Artifacts that fail PII detection are rejected with a PII_DETECTED error and specific line references. Publishers must redact the flagged content and resubmit.

Private Registries

Private IMPP registries can disable PII detection for internal artifacts that are not intended for public distribution. This is common for enterprise deployments where artifacts encode proprietary customer data.

Licensing

Every published artifact must declare a license. IMPP supports standard open-source licenses and a custom commercial license format.

Supported Licenses

LicenseUse Case
MITPermissive, no restrictions
Apache-2.0Permissive with patent grant
CC-BY-4.0Attribution required
CC-BY-SA-4.0Attribution + share-alike
CC-BY-NC-4.0Non-commercial use only
proprietaryCustom terms (requires link to full text)
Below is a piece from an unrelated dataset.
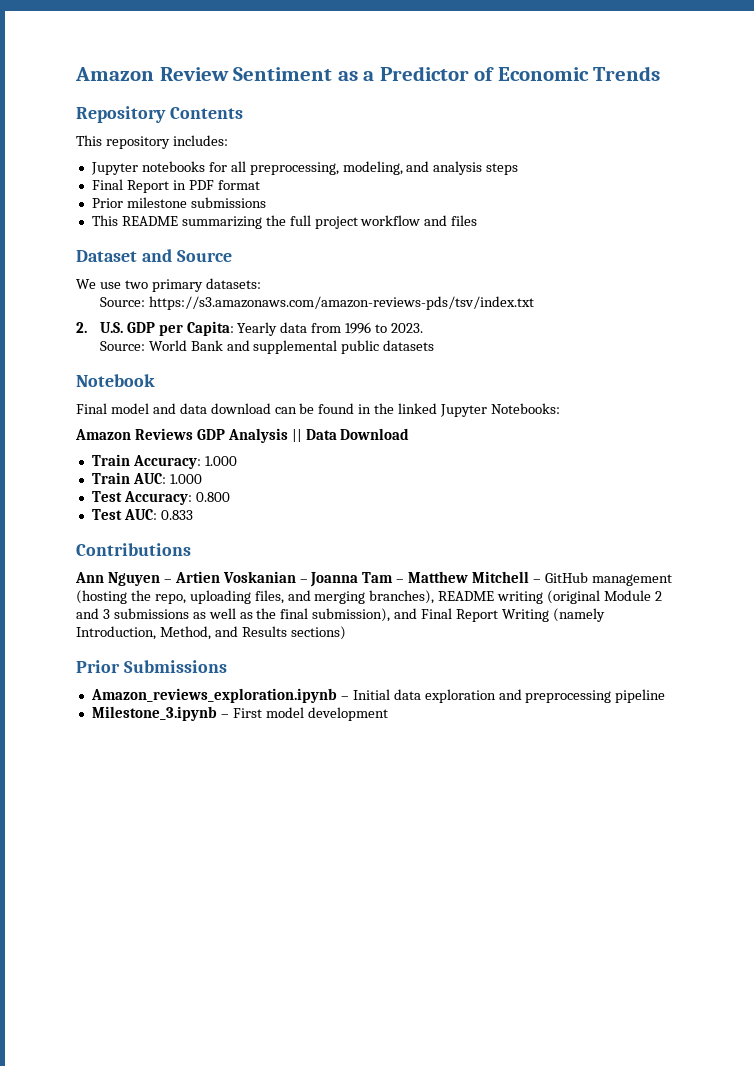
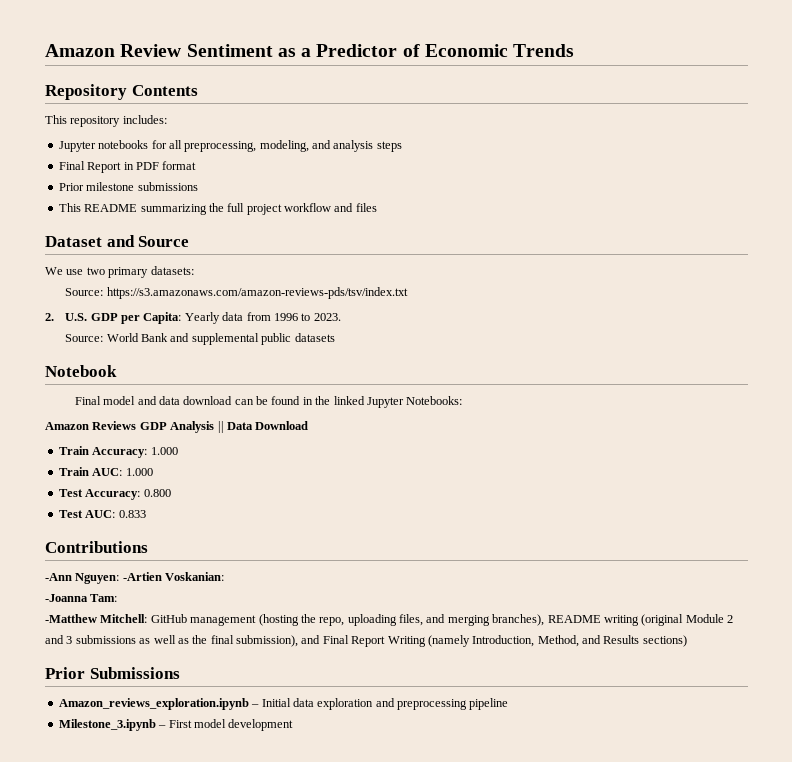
- Ann Nguyen – Artien Voskanian – Joanna Tam – Matthew Mitchell – GitHub management (hosting the repo, uploading files, and merging branches), README writing (original Module 2 and 3 submissions as well as the final submission), and Final Report Writing (namely Introduction, Method, and Results sections)
+ -Ann Nguyen: -Artien Voskanian:
+ -Joanna Tam:
+ -Matthew Mitchell: GitHub management (hosting the repo, uploading files, and merging branches), README writing (original Module 2 and 3 submissions as well as the final submission), and Final Report Writing (namely Introduction, Method, and Results sections)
License is declared in the artifact's provenance metadata:

{
  "provenance": {
    "license": "Apache-2.0",
    "license_url": "https://opensource.org/licenses/Apache-2.0"
  }
}

License Enforcement

The registry displays the license on every artifact's detail page. Agents that install artifacts inherit the license obligations. The impp install command prints the license summary before downloading.

Data Provenance

Artifacts must declare their training data sources in the provenance.training_items field. This enables downstream consumers to assess:

  • Whether the training data was legally obtained
  • Whether the data sources are still active and up-to-date
  • Whether there are conflicts with the consumer's own data policies

Import Pipeline Privacy

The staged import pipeline (Imported → Parsed → Evaluated → Verified → Curated) applies privacy checks at the Parsed stage, before any evaluation or public indexing occurs. Artifacts that fail PII checks never progress beyond Parsed status.

Compliance

IMPP does not store user data beyond what is required for artifact provenance (agent ID, model identifier, timestamps). The registry does not track which agents install which artifacts unless the consuming organization opts into audit logging.

For GDPR and similar frameworks: artifact content is considered processor-generated, not personal data, provided PII redaction passes. The agent_id field is a UUID with no inherent link to a natural person.